Tracy Webb had no idea what was happening. She was still at her desk when she heard a loud bang and the floor came up and the ceiling began to fall. Her head hurt and she stood up to see what was going on, but everything went black. She heard Grunewald's voice coming from the conference room behind her and somebody yelled to get down. She reflexively opened her cabinet to get her purse. "All this time my head was on fire," she says. Her chest hurt too, and it was hard to breathe. In the cubicle beside her, Dalisay Olaes panicked. "Tracy and I were holding hands and then everything went dark. I don't know what happened but all of a sudden she wasn't there." Olaes, who is called Day by her friends, screamed for help as she huddled in the corner of her cubicle. From the other side of her cubicle, Spc. Michael Petrovich called to her, trying to calm her down. "He said 'Day, just keep screaming and I'll find you,'" Olaes says. Petrovich groped his way to her and told her to hold his belt and follow him as he tried to find a way out.
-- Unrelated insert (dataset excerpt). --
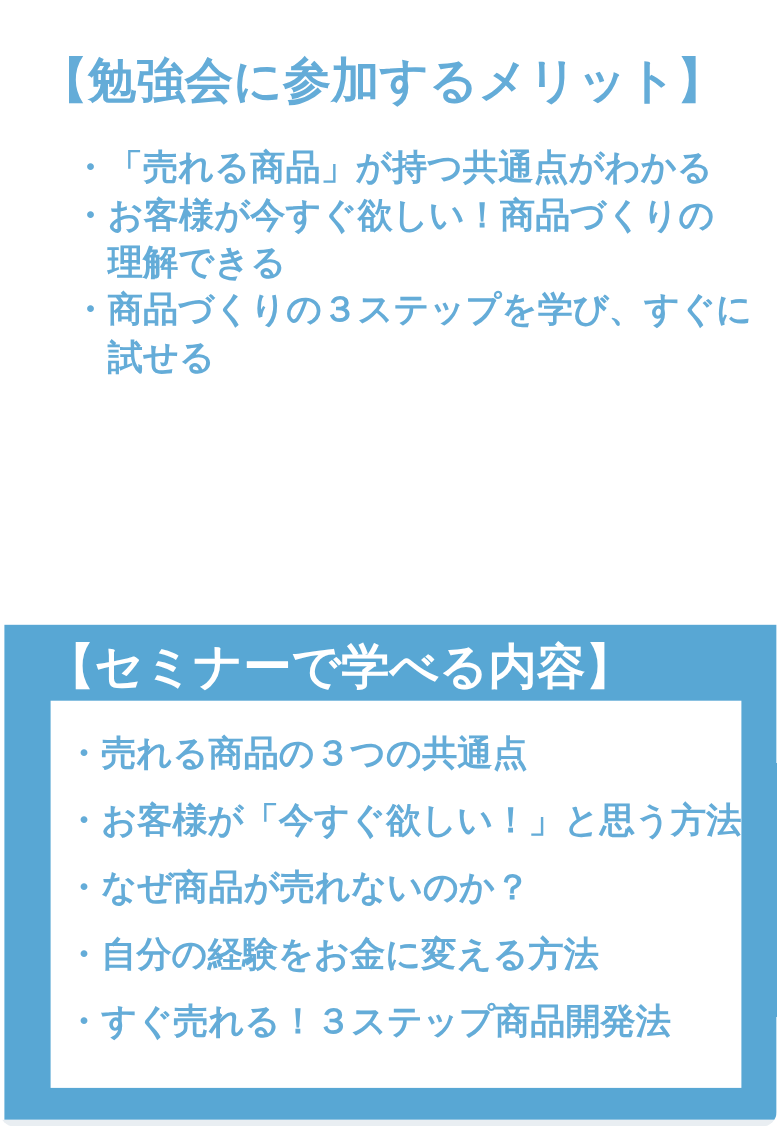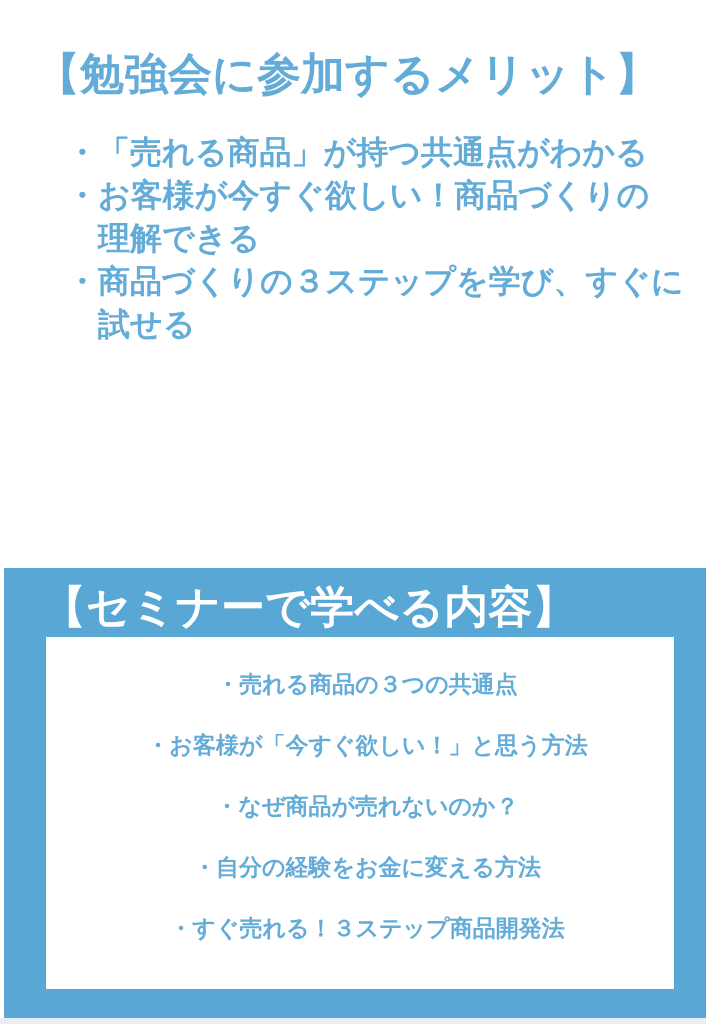"【勉強会に参加するメリット】" .page { border-radius: none -> 13px }
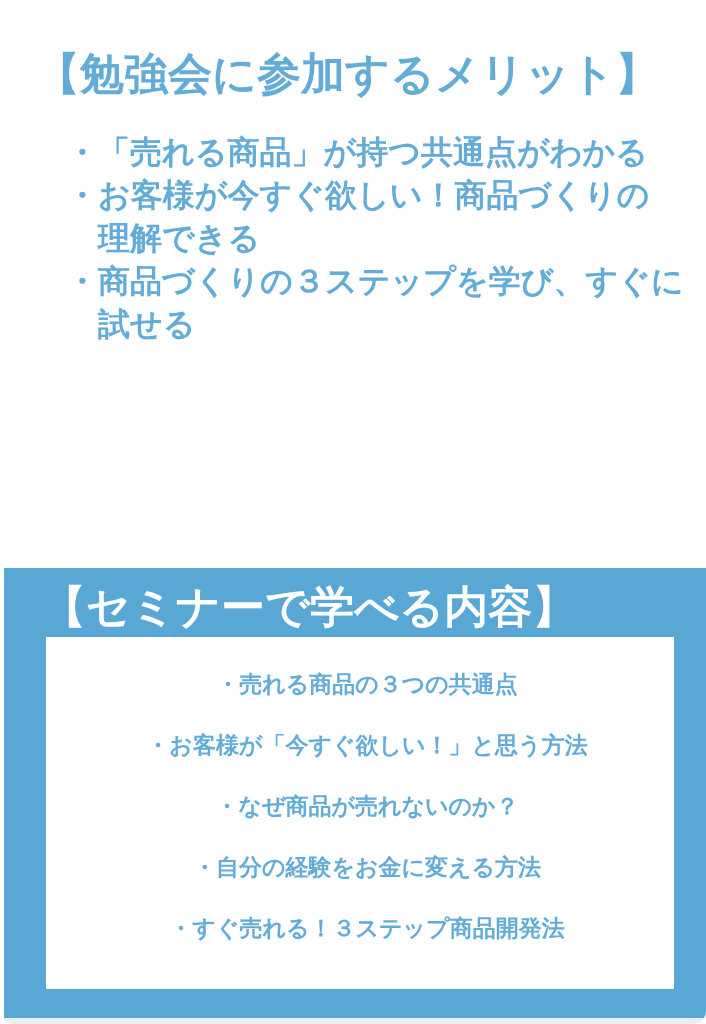"・売れる商品の３つの共通点" .seminar-item { font-size: 23px -> 32px; text-align: center -> none }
Webb got to her knees and started to grope her way around, following voices. Somewhere along the way she lost her shoes. Her head hurt unbelievably and her knees burned. "I heard a voice say 'Help me' and then I didn't hear anything," Webb says. "I couldn't tell where I was. I stood up, and that's when it really hit me. I knew I was going to die and I got down on my knees and I prayed to the Lord to give my mother the strength to take care of my kids."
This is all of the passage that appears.